WORK ORDER:
The records below are to be repeated exactly, minus any pictures.

Extracted records:
***

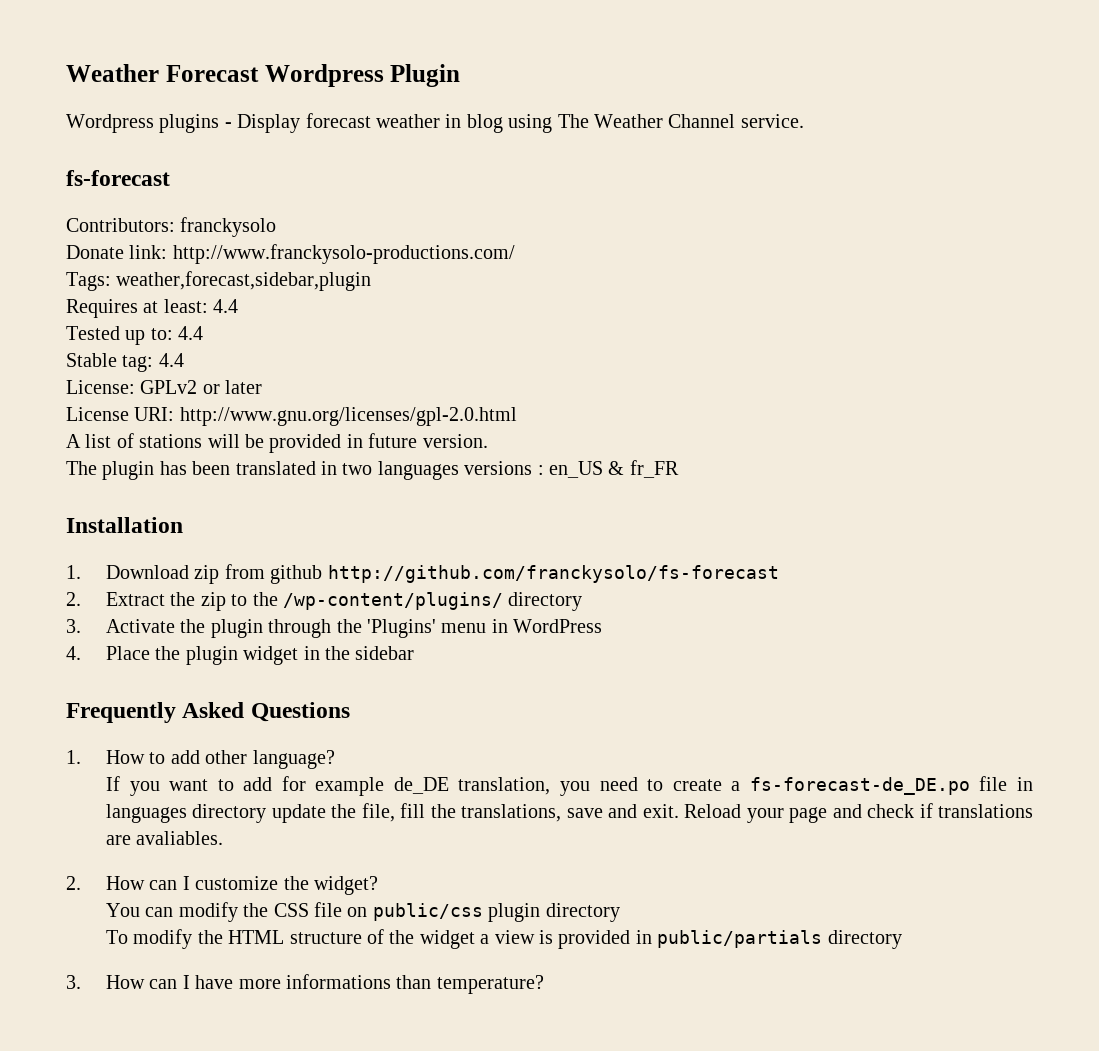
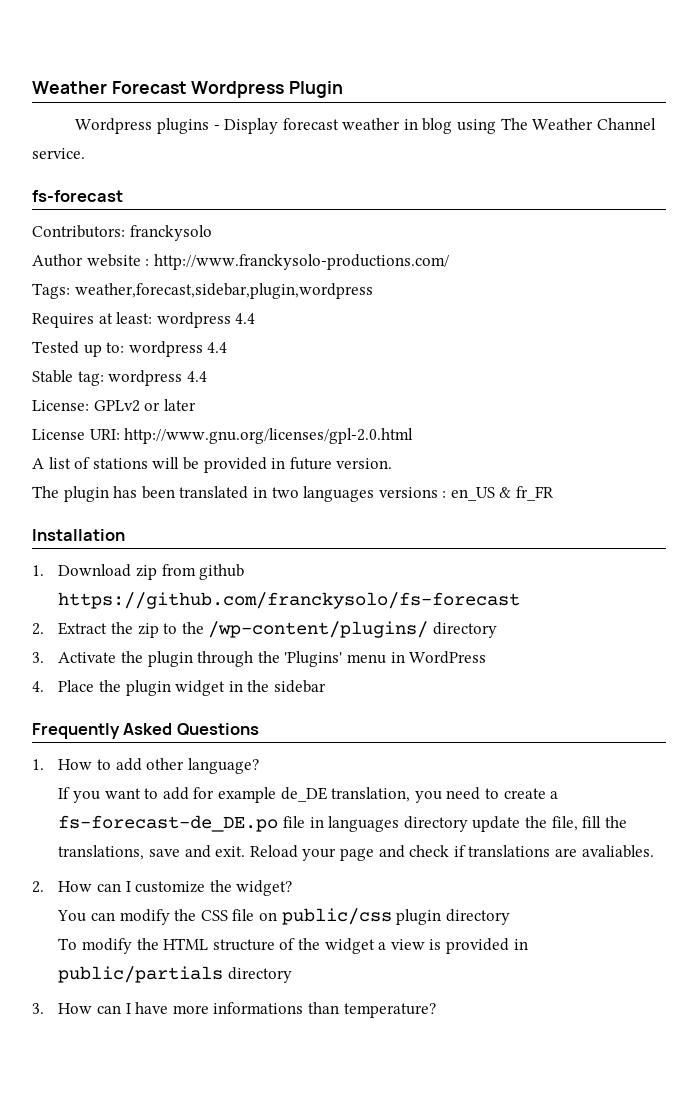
- Donate link: http://www.franckysolo-productions.com/
+ Author website : http://www.franckysolo-productions.com/
- Tags: weather,forecast,sidebar,plugin
+ Tags: weather,forecast,sidebar,plugin,wordpress
- Requires at least: 4.4
+ Requires at least: wordpress 4.4
- Tested up to: 4.4
+ Tested up to: wordpress 4.4
- Stable tag: 4.4
+ Stable tag: wordpress 4.4
- 1. Download zip from github http://github.com/franckysolo/fs-forecast
+ 1. Download zip from github https://github.com/franckysolo/fs-forecast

***

WRITTEN REPLY:
- Donate link: http://www.franckysolo-productions.com/
+ Author website : http://www.franckysolo-productions.com/
- Tags: weather,forecast,sidebar,plugin
+ Tags: weather,forecast,sidebar,plugin,wordpress
- Requires at least: 4.4
+ Requires at least: wordpress 4.4
- Tested up to: 4.4
+ Tested up to: wordpress 4.4
- Stable tag: 4.4
+ Stable tag: wordpress 4.4
- 1. Download zip from github http://github.com/franckysolo/fs-forecast
+ 1. Download zip from github https://github.com/franckysolo/fs-forecast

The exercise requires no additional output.